- Exercise description -
Nothing but the lines below from the one with "You can also" through the one with "context_lazy_success → ~4.34 ns/iter" should be output, each exactly as given, and no pictures.

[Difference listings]
+++++

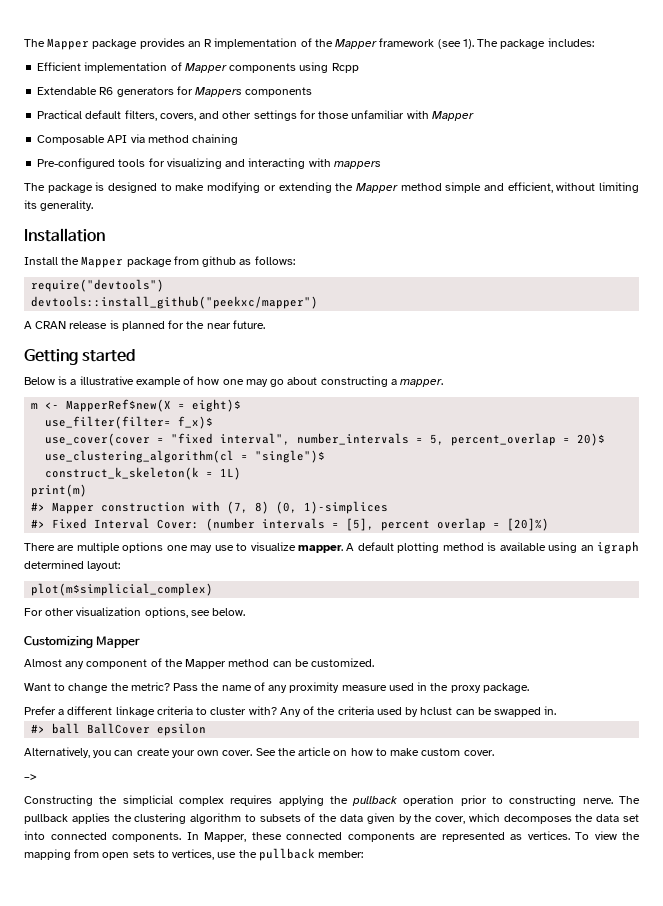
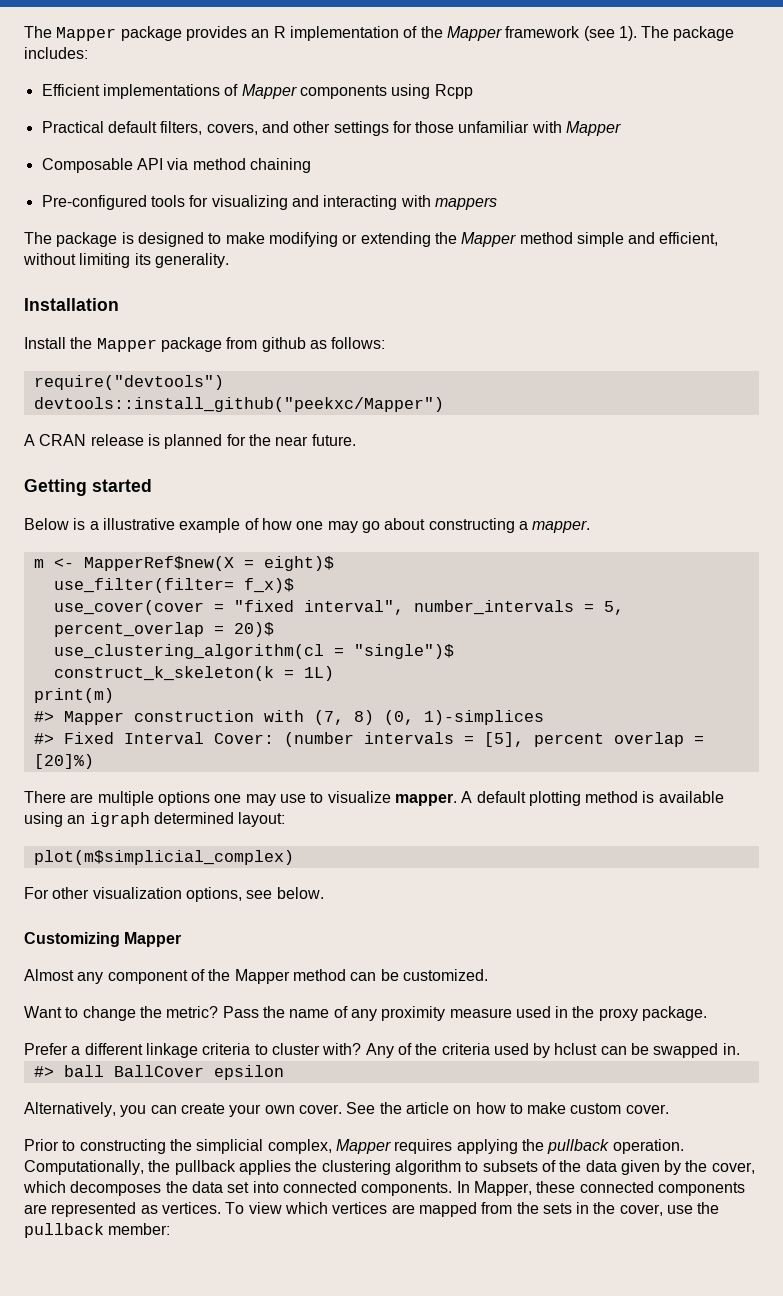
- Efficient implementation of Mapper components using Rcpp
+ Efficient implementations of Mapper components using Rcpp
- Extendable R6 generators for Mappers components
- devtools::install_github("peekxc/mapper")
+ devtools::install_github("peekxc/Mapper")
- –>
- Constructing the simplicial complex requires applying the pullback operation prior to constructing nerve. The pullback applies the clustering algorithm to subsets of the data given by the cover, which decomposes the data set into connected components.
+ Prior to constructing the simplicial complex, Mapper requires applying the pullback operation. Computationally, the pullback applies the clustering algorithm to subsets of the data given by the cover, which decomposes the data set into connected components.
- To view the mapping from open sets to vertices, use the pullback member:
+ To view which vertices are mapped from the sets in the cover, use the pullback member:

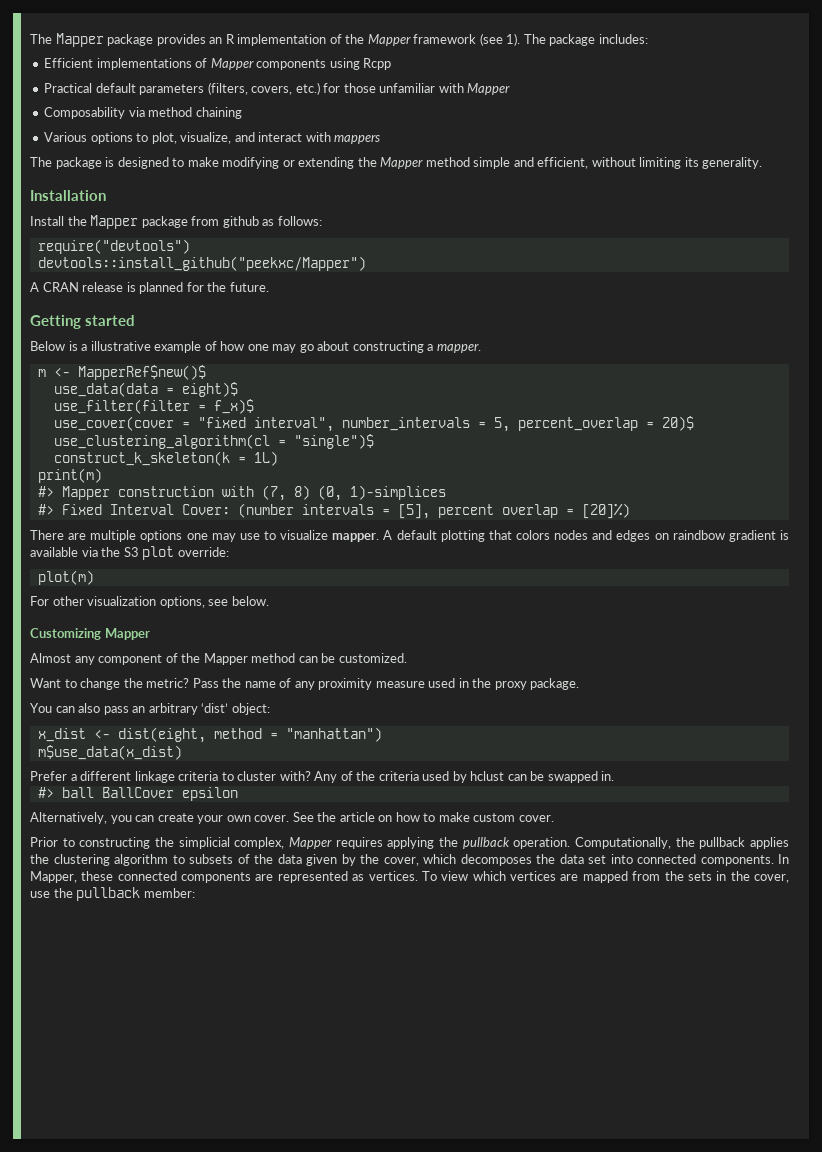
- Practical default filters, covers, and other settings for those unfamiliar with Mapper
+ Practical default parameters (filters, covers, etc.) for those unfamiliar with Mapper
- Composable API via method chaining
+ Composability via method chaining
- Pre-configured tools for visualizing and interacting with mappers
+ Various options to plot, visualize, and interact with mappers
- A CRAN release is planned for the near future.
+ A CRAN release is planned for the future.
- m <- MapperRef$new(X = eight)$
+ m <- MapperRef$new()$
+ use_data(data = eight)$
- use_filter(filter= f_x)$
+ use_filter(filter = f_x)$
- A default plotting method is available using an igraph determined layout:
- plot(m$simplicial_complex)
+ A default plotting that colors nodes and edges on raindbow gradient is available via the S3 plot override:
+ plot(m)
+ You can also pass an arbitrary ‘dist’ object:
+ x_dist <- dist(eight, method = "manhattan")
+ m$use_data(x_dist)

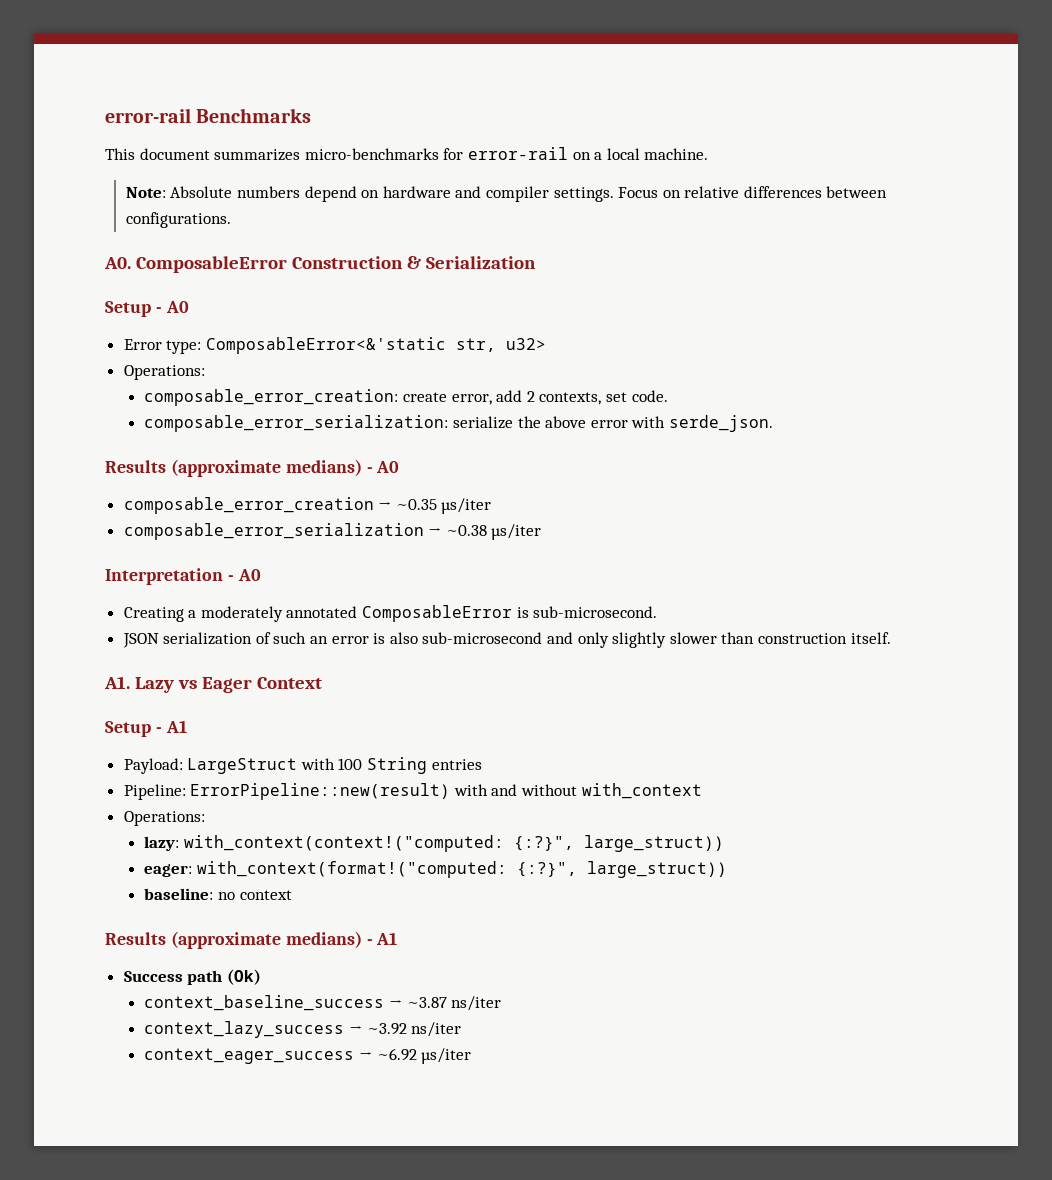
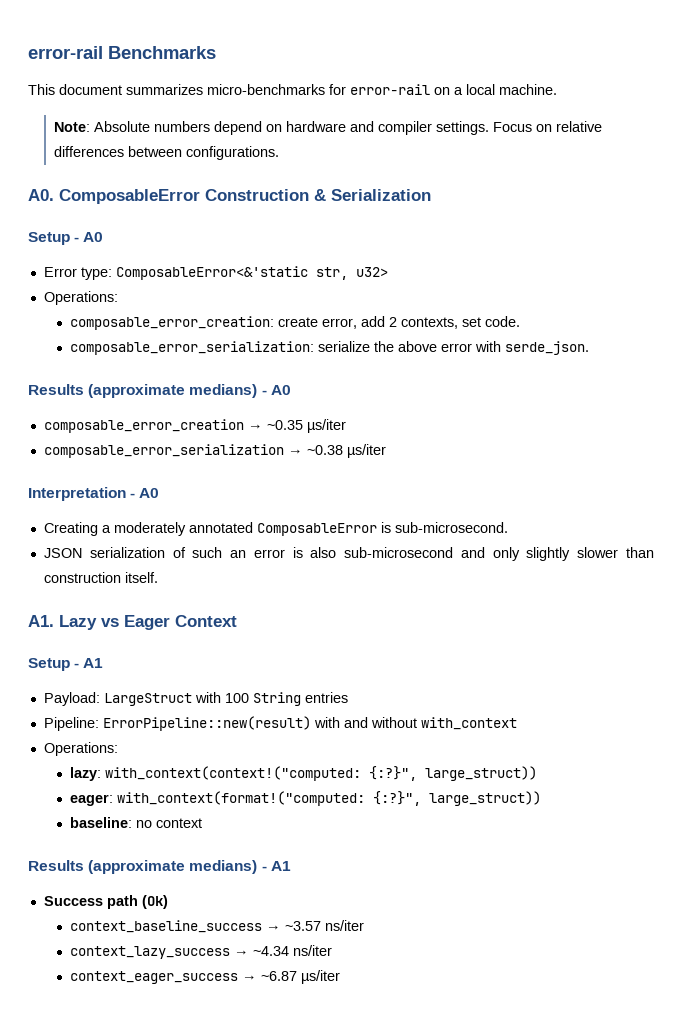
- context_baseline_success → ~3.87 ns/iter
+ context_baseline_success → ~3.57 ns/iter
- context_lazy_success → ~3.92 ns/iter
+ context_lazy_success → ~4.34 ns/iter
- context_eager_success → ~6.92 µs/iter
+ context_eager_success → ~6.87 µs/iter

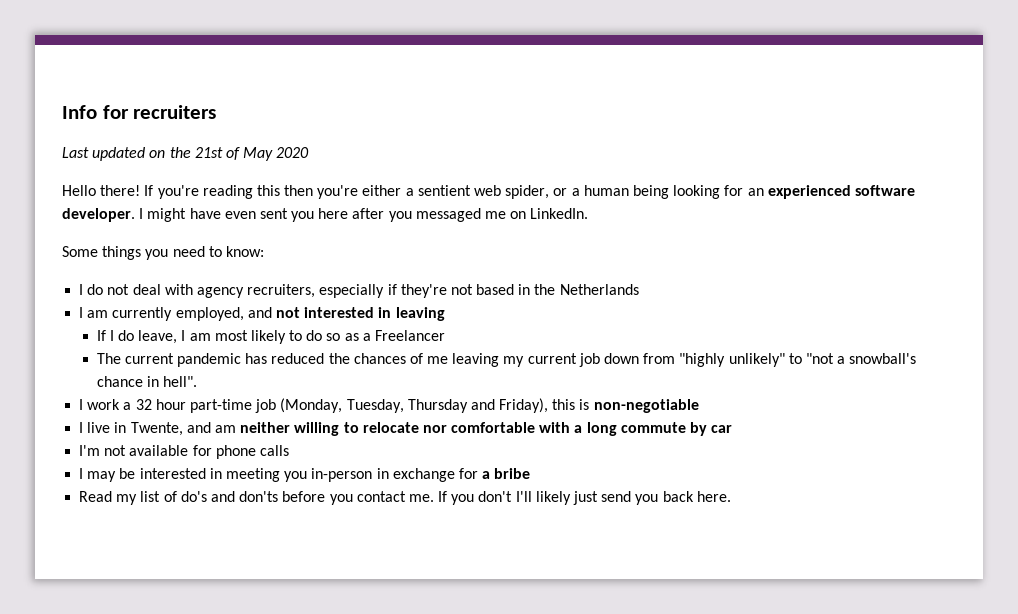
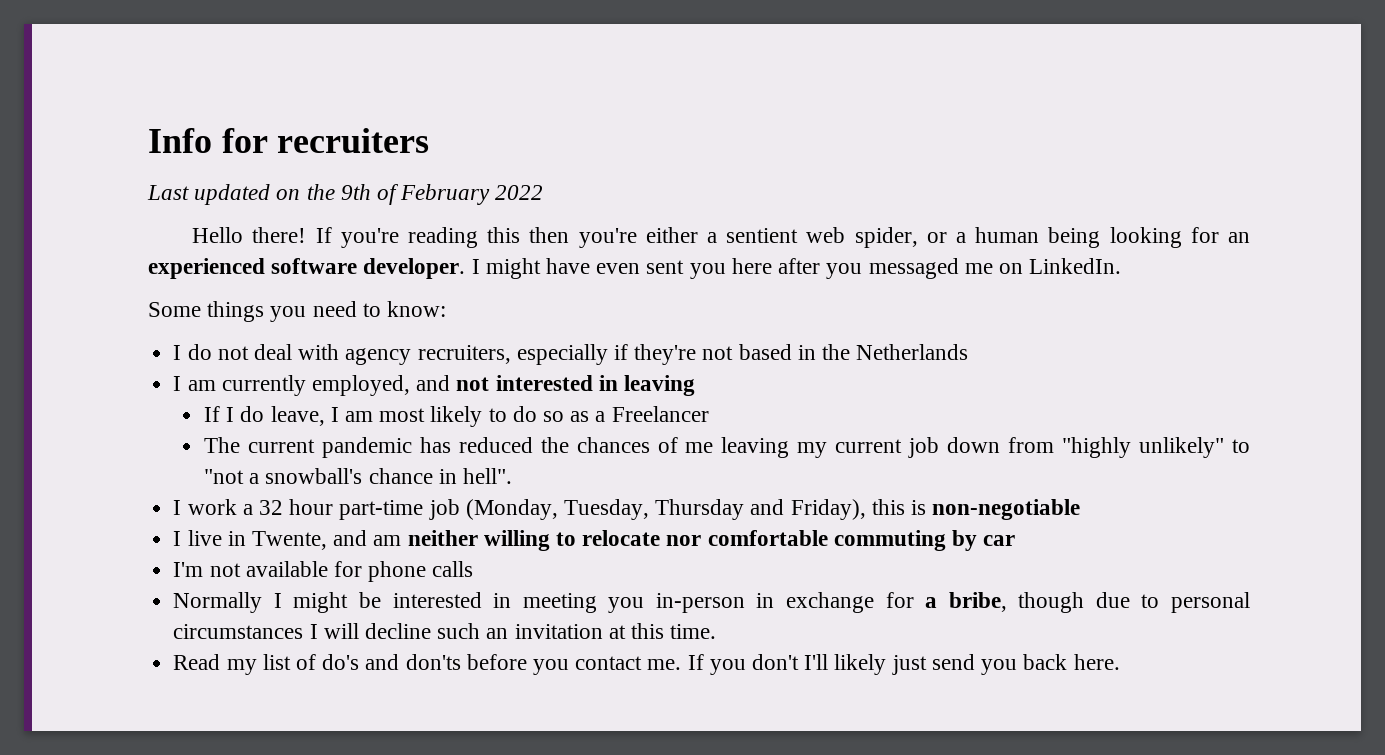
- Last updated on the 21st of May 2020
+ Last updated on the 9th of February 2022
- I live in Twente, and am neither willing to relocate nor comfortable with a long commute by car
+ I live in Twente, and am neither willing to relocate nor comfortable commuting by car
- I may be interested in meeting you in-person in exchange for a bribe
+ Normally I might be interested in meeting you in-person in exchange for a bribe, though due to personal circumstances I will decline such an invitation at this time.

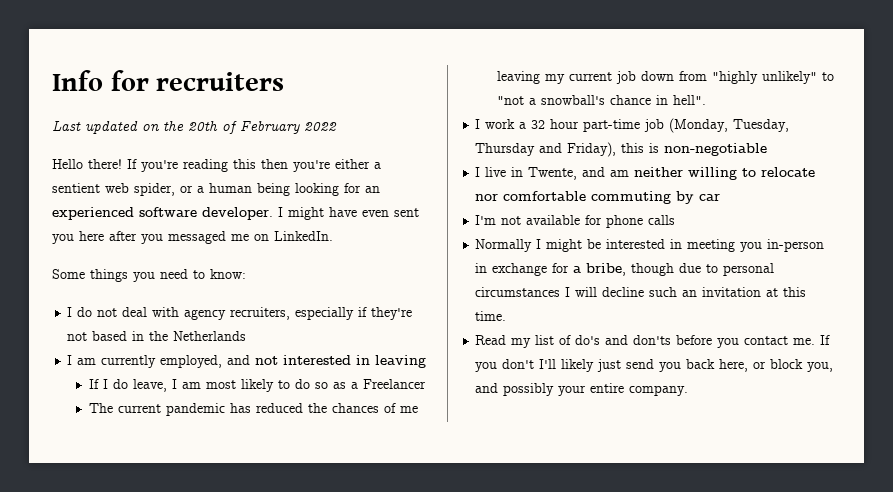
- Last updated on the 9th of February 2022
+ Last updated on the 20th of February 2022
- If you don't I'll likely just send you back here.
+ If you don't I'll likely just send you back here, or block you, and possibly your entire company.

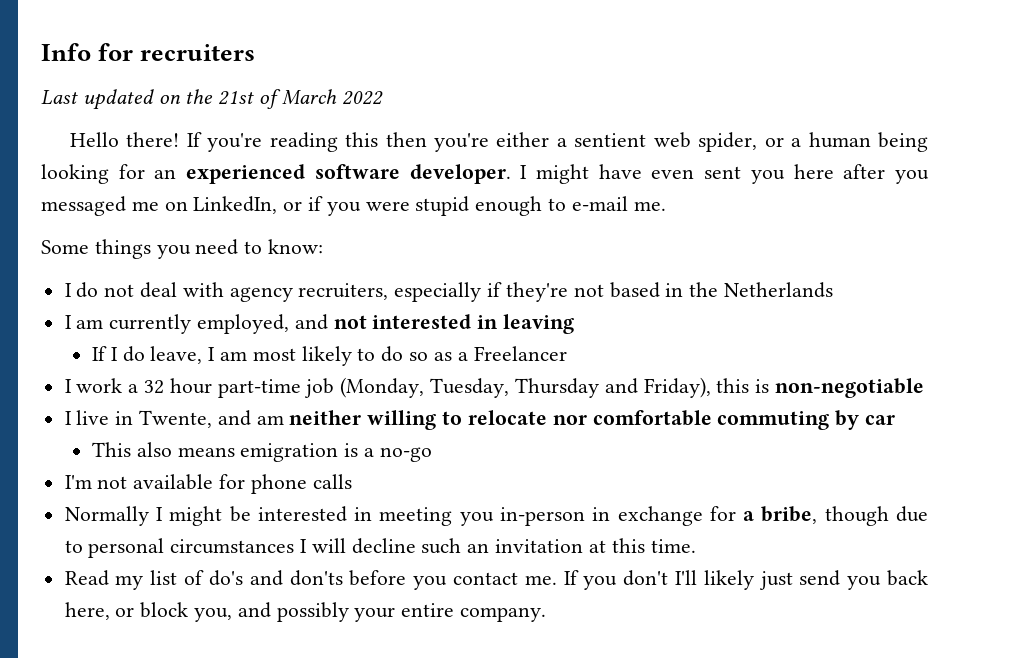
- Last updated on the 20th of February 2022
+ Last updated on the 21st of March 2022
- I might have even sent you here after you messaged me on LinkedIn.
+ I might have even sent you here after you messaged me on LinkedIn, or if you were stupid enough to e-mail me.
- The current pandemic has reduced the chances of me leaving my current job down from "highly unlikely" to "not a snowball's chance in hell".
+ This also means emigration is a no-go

+++++

- Written response -
+ You can also pass an arbitrary ‘dist’ object:
+ x_dist <- dist(eight, method = "manhattan")
+ m$use_data(x_dist)

- context_baseline_success → ~3.87 ns/iter
+ context_baseline_success → ~3.57 ns/iter
- context_lazy_success → ~3.92 ns/iter
+ context_lazy_success → ~4.34 ns/iter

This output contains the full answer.